Serving Mistral-7B-Instruct-v0.2 using Inferentia2, Ray Serve, Gradio
This pattern outlines the deployment of the Mistral-7B-Instruct-v0.2 model on Amazon EKS, utilizing AWS Inferentia2 for enhanced text generation performance. Ray Serve ensures efficient scaling of Ray Worker nodes, while Karpenter dynamically manages the provisioning of AWS Inferentia2 nodes.
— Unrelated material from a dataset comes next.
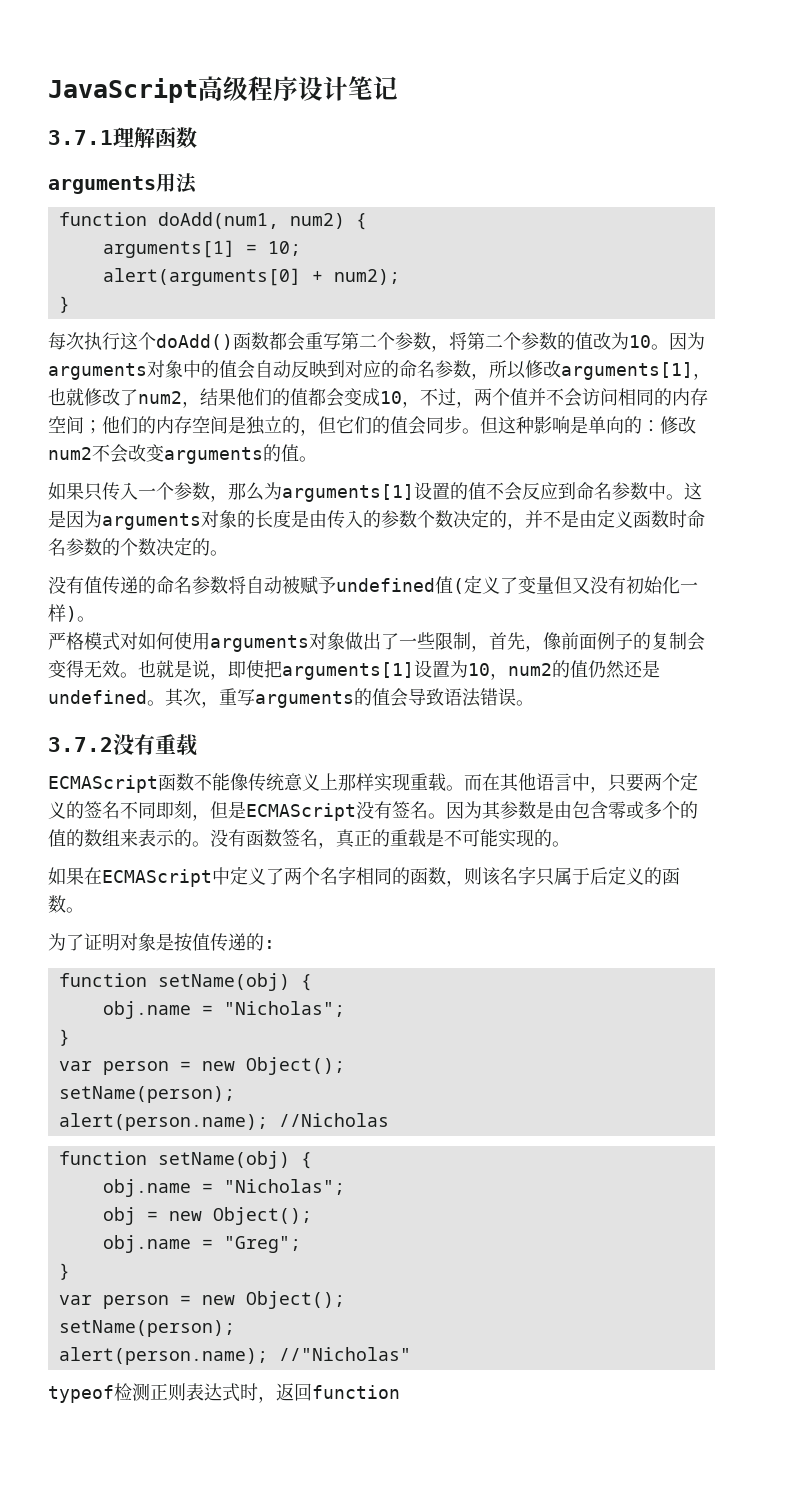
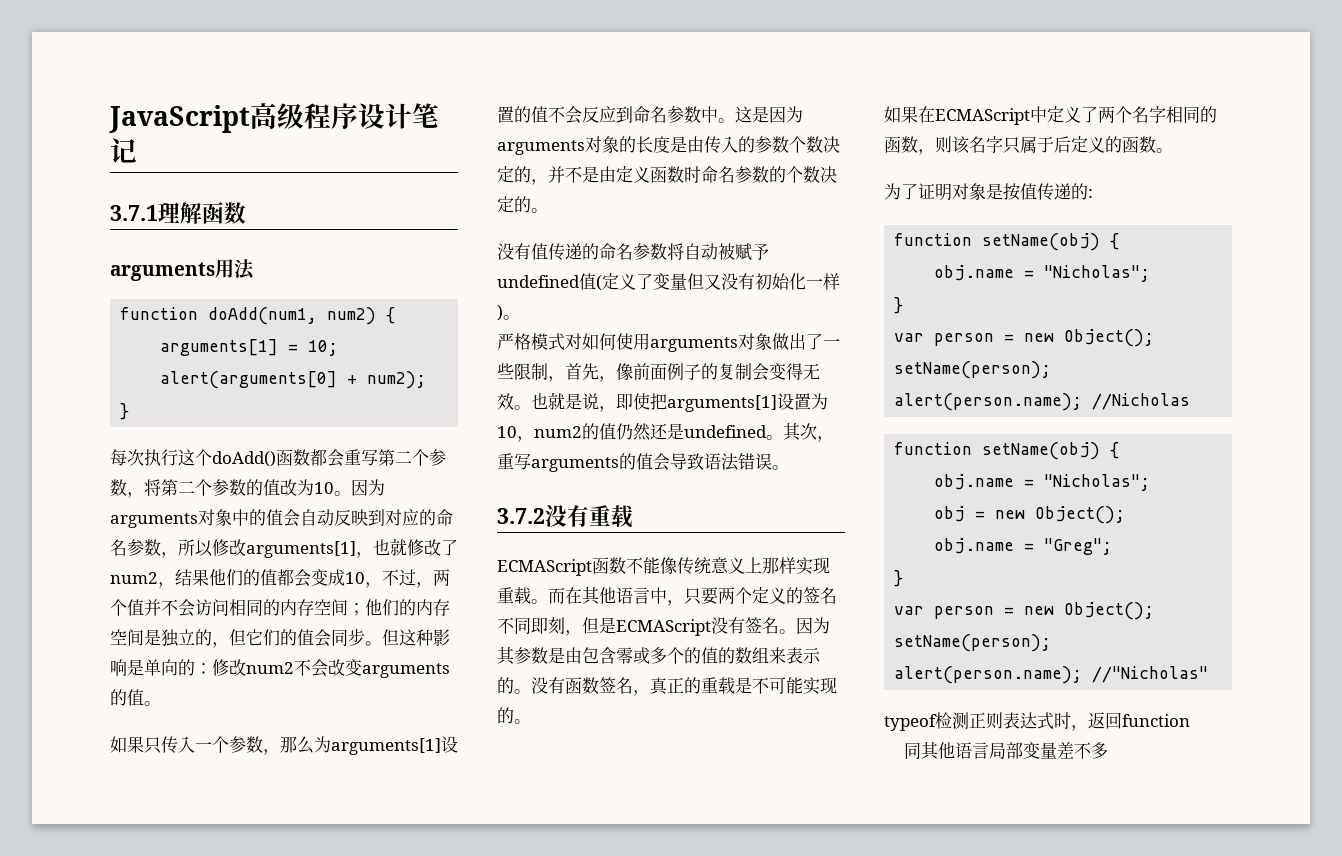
+ 同其他语言局部变量差不多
This setup optimizes for high-performance and cost-effective text generation applications in a scalable cloud environment.
Through this pattern, you will accomplish the following:
- Create an Amazon EKS cluster with a Karpenter managed AWS Inferentia2 nodepool for dynamic provisioning of Nodes.
- Install KubeRay Operator and other core EKS add-ons using the trainium-inferentia Terraform blueprint.
- Deploy the
Mistral-7B-Instruct-v0.2
model with RayServe for efficient scaling.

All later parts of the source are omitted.